* _PROBLEM TO SOLVE_: Please repeat exactly the lines below from the line with "border: 4px solid" to the line with "width: 44px ->", including both, and leave out every picture.

* _RAW DATA_:
────────────────────

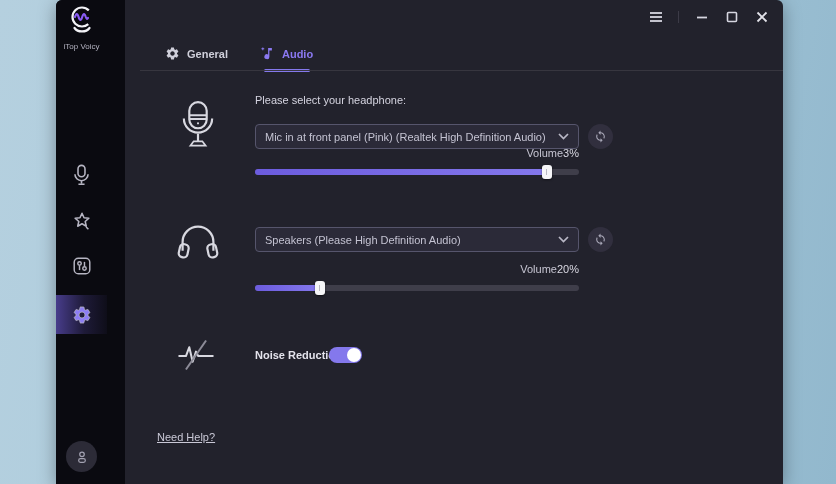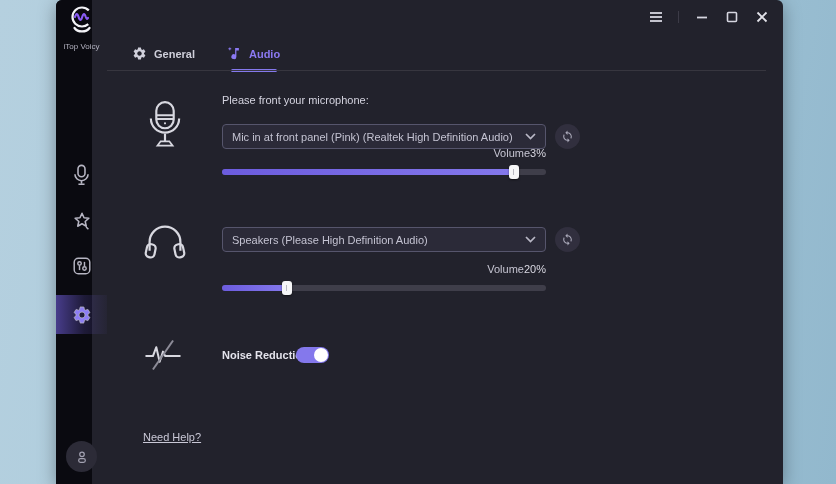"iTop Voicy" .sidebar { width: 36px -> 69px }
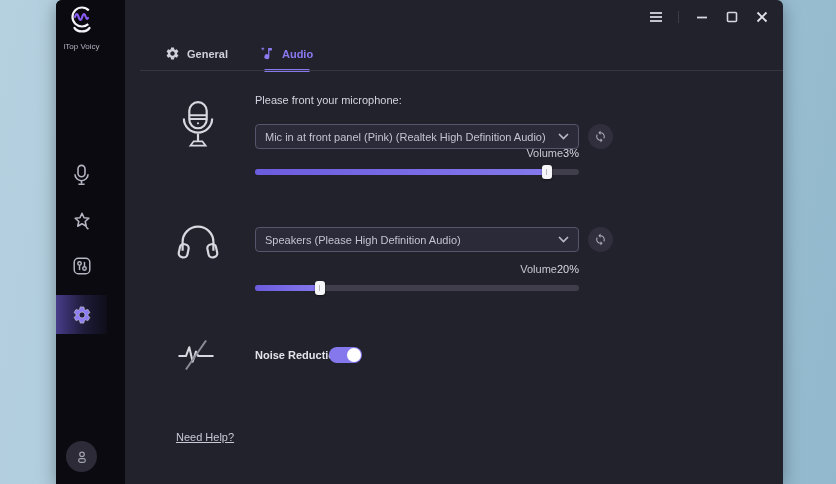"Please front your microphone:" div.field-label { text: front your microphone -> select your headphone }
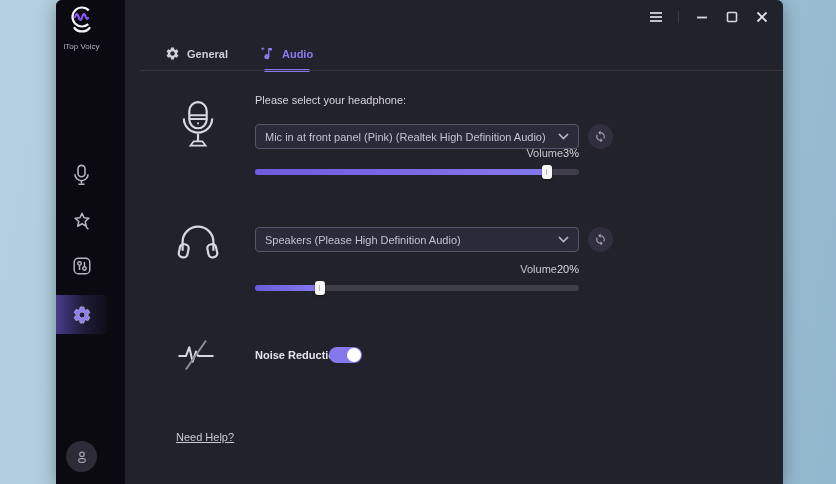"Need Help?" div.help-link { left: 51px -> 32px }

────────────────────

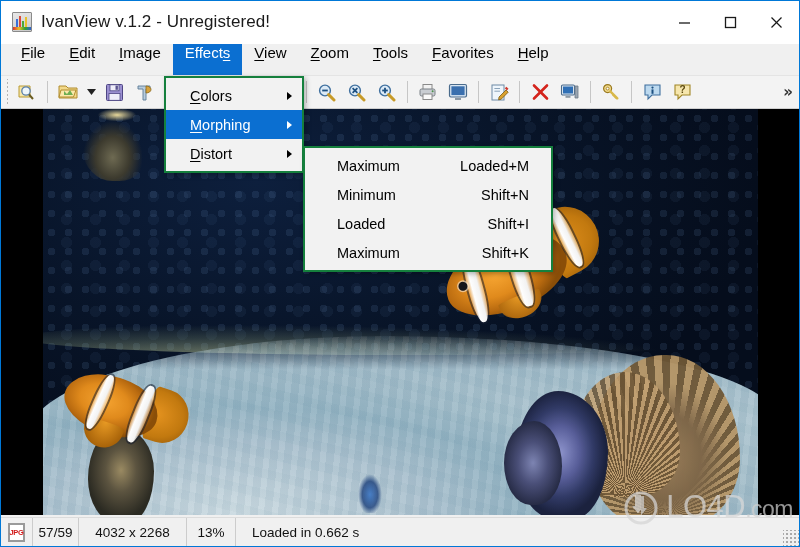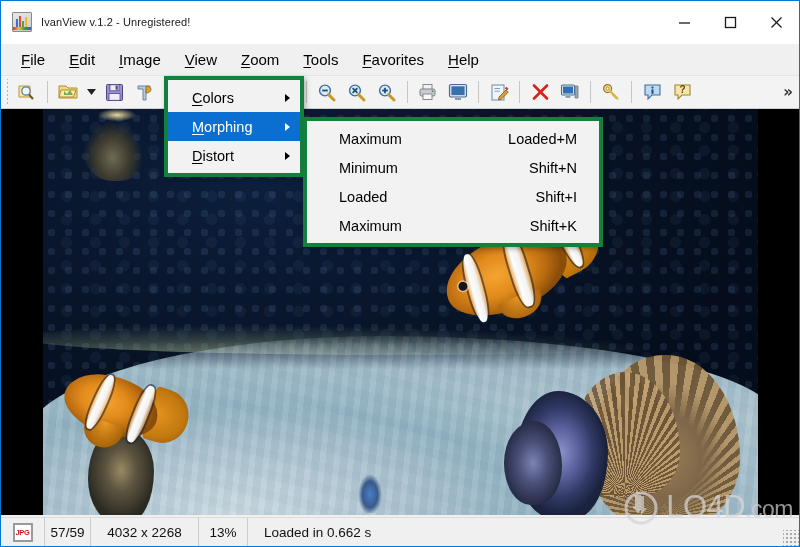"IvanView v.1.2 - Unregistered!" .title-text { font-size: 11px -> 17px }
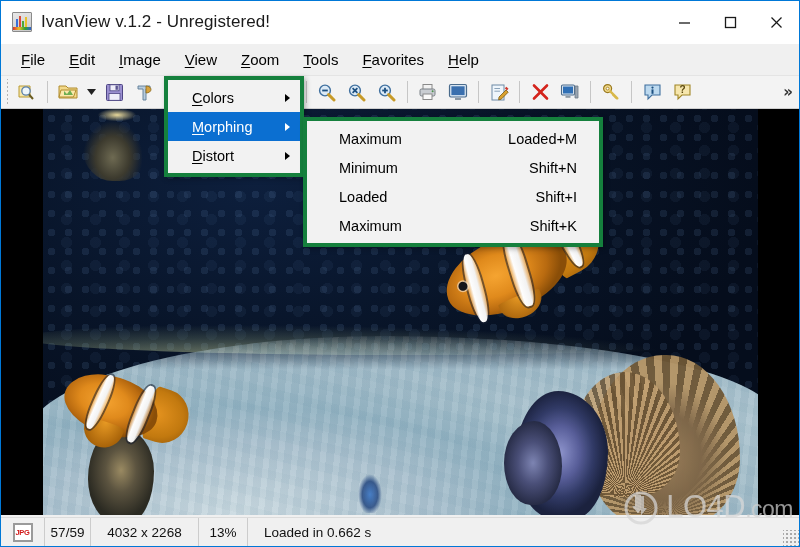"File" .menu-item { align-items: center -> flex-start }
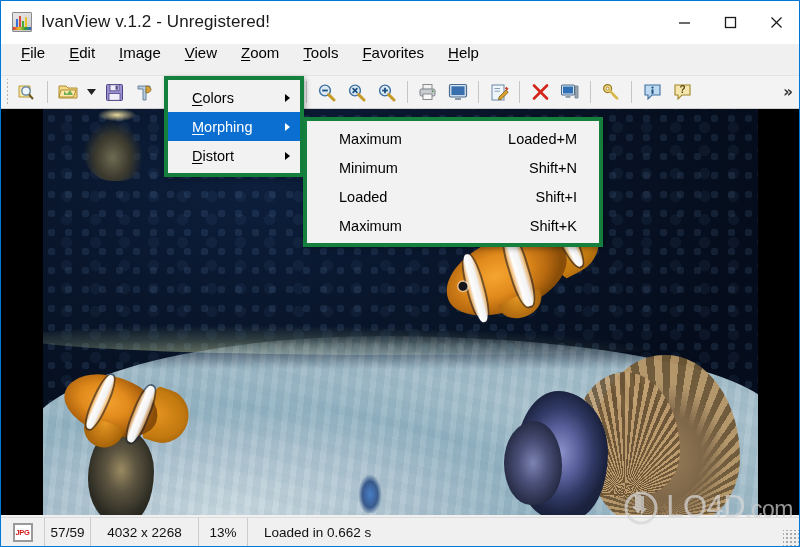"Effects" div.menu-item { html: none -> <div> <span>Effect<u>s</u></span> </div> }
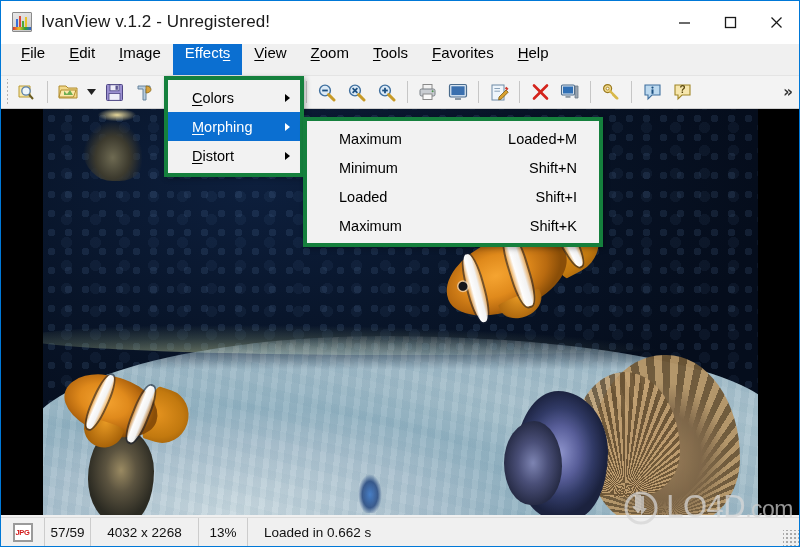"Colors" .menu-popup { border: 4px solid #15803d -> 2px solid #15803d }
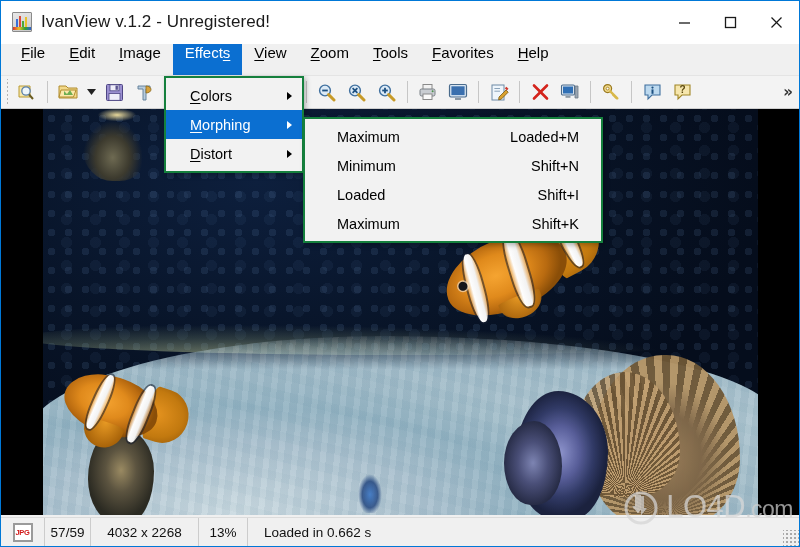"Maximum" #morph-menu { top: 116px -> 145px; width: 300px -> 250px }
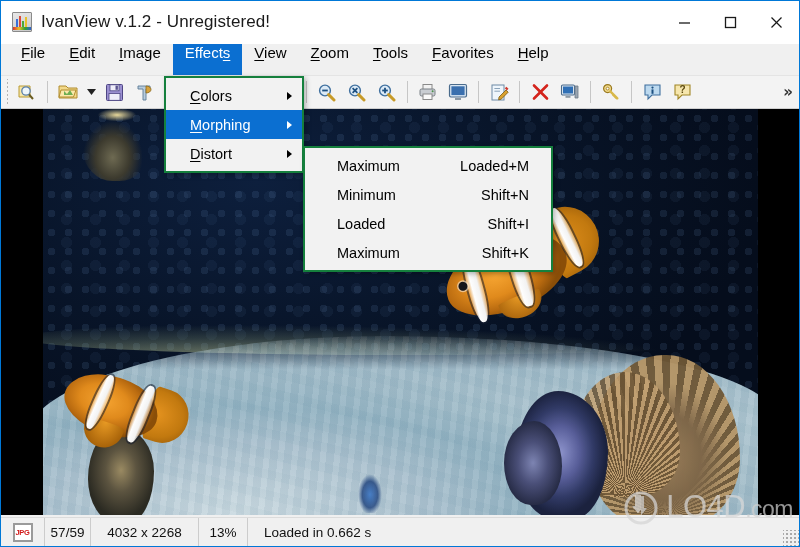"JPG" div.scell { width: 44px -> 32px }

────────────────────

* _RESPONSE TO THE EXERCISE_:
"Colors" .menu-popup { border: 4px solid #15803d -> 2px solid #15803d }
"Maximum" #morph-menu { top: 116px -> 145px; width: 300px -> 250px }
"JPG" div.scell { width: 44px -> 32px }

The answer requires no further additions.